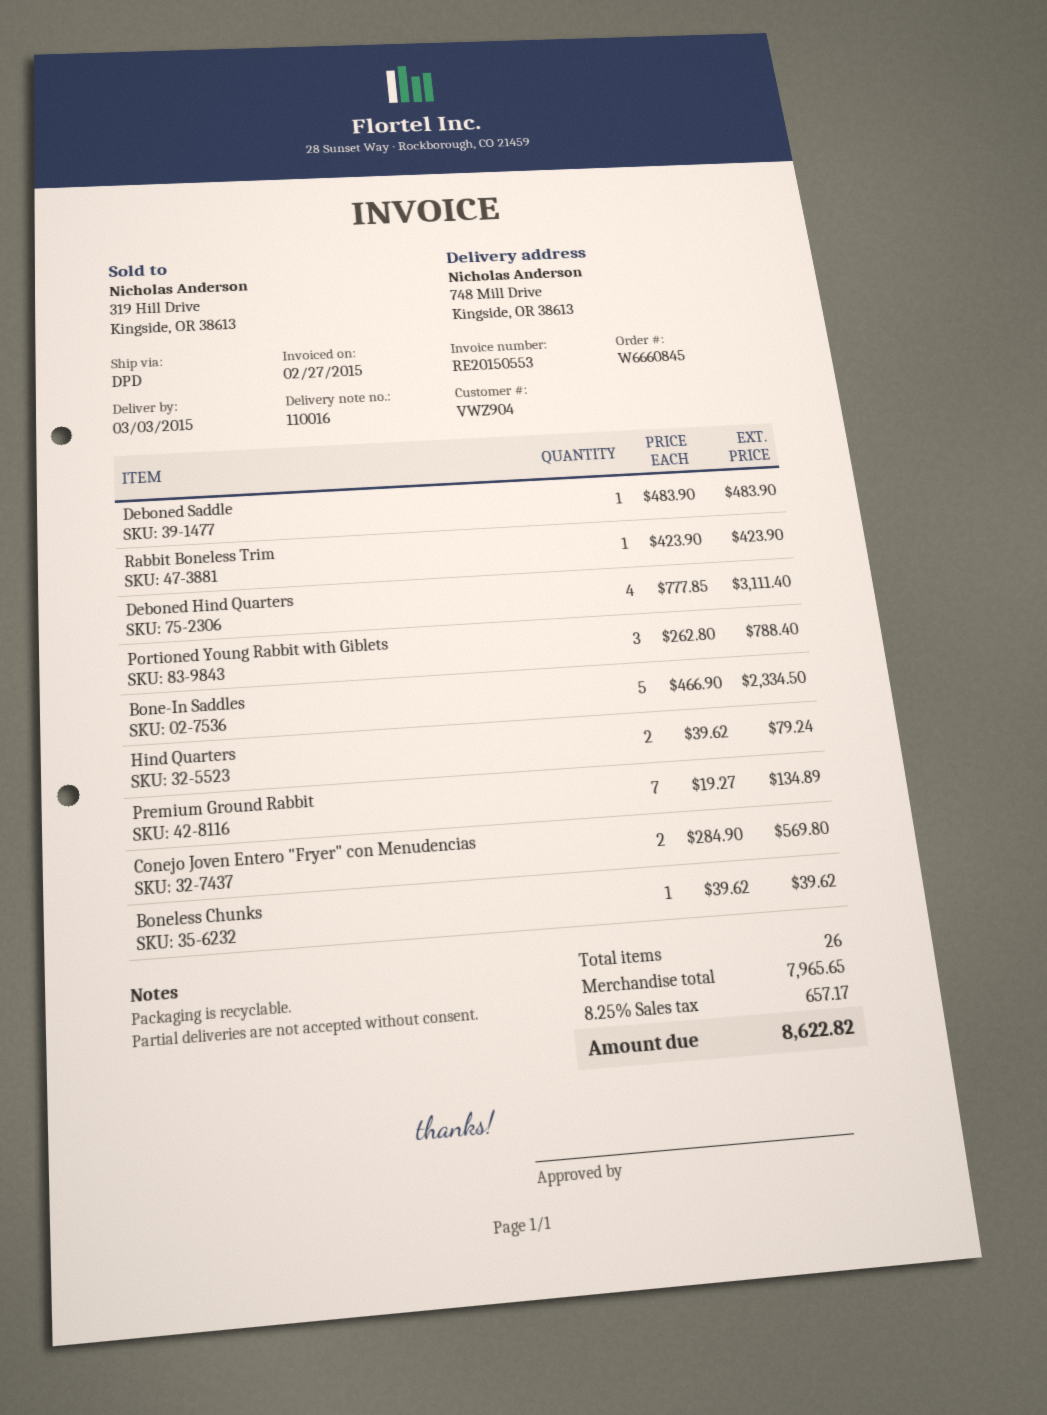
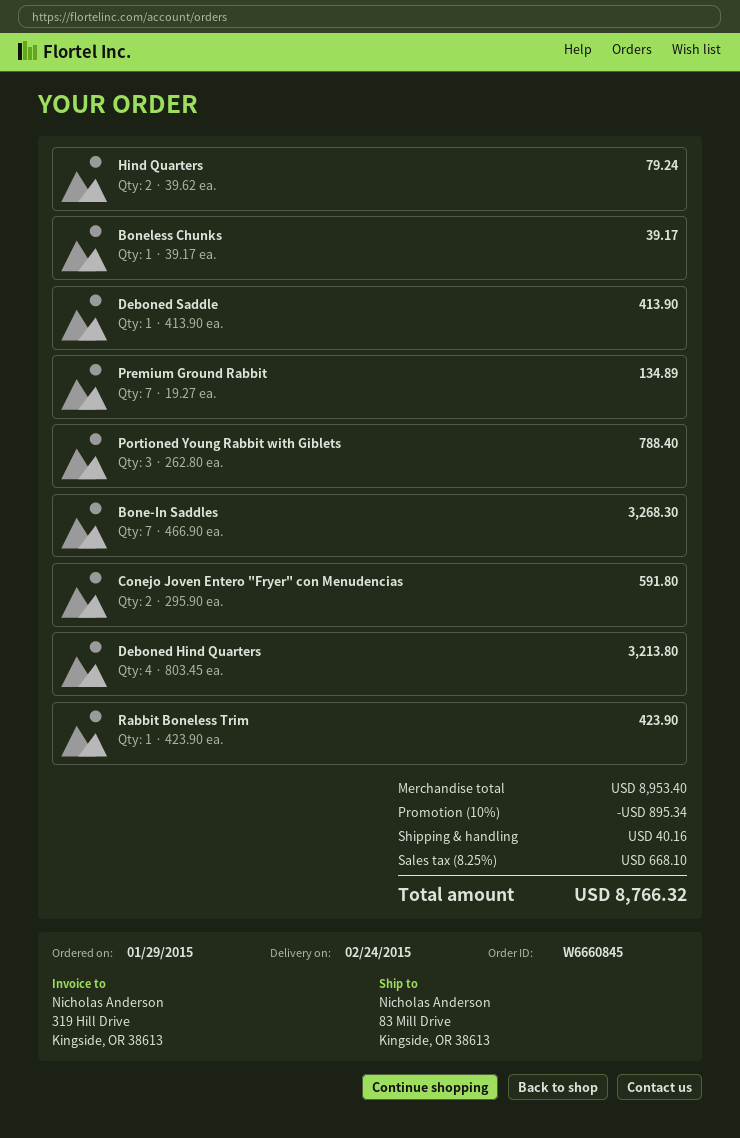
delivery date: 2015-03-03 -> 2015-02-24
ship to: 748 Mill Drive, Kingside, OR 38613 -> 83 Mill Drive, Kingside, OR 38613
Deboned Saddle: 1 x 483.90 = 483.90 -> 1 x 413.90 = 413.90
Deboned Hind Quarters: 4 x 777.85 = 3111.40 -> 4 x 803.45 = 3213.80
Bone-In Saddles: 5 x 466.90 = 2334.50 -> 7 x 466.90 = 3268.30
Conejo Joven Entero "Fryer" con Menudencias: 2 x 284.90 = 569.80 -> 2 x 295.90 = 591.80
Boneless Chunks: 1 x 39.62 = 39.62 -> 1 x 39.17 = 39.17
subtotal: 7965.65 -> 8953.40
discount: none -> 10% = 895.34
shipping: none -> 40.16
tax: 8.25% = 657.17 -> 8.25% = 668.10
total: 8622.82 -> 8766.32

- - - -

§ **Problem requirements**
Could you reproduce exactly the lines from the first line of the listing through the line containing "Bone-In Saddles: 5", both included, with pictures left out?

§ **Output of the exercise**
delivery date: 2015-03-03 -> 2015-02-24
ship to: 748 Mill Drive, Kingside, OR 38613 -> 83 Mill Drive, Kingside, OR 38613
Deboned Saddle: 1 x 483.90 = 483.90 -> 1 x 413.90 = 413.90
Deboned Hind Quarters: 4 x 777.85 = 3111.40 -> 4 x 803.45 = 3213.80
Bone-In Saddles: 5 x 466.90 = 2334.50 -> 7 x 466.90 = 3268.30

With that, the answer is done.